─── Input data ───

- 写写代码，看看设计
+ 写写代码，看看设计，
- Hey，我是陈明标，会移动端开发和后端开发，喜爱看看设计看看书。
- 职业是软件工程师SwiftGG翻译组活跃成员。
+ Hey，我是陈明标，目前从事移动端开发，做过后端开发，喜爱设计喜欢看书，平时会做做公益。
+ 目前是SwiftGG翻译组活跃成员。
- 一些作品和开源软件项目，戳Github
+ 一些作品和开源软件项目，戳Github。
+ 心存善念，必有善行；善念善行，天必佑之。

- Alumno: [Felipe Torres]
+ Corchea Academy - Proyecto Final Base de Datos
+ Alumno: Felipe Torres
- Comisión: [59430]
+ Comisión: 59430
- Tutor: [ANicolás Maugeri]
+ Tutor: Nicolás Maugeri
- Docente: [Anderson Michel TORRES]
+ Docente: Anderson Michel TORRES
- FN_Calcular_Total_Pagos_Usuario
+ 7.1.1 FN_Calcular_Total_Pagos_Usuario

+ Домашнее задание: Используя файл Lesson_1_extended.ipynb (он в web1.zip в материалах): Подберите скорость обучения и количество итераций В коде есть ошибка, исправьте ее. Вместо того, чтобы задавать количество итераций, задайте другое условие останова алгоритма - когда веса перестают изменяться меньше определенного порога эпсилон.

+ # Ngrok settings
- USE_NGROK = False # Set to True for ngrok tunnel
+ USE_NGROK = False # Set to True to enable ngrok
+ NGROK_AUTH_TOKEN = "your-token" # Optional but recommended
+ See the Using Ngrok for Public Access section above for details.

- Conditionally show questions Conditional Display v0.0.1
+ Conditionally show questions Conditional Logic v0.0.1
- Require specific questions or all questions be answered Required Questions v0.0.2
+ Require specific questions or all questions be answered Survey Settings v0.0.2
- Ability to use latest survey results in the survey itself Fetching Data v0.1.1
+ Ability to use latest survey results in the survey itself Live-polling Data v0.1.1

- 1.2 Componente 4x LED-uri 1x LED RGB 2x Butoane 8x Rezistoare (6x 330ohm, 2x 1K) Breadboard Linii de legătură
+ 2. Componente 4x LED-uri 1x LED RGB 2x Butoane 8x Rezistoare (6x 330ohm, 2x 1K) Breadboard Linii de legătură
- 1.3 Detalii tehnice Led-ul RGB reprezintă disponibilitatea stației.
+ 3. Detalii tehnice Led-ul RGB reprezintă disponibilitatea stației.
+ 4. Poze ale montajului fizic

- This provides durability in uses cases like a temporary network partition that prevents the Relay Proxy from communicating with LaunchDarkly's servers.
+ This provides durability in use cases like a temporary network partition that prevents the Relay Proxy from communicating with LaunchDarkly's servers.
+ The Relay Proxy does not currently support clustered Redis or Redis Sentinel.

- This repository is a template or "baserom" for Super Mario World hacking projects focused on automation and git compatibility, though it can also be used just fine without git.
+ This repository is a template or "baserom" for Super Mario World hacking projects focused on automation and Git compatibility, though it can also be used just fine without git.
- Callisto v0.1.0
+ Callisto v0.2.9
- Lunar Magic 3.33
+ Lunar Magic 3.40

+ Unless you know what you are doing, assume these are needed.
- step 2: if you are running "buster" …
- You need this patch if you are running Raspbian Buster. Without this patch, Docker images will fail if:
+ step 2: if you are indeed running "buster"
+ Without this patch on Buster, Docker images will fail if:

───

__Exercise description__: Your task is to return each line of the data above that contains the string "LaunchDarkly".

__Answer to this exercise__:
- This provides durability in uses cases like a temporary network partition that prevents the Relay Proxy from communicating with LaunchDarkly's servers.
+ This provides durability in use cases like a temporary network partition that prevents the Relay Proxy from communicating with LaunchDarkly's servers.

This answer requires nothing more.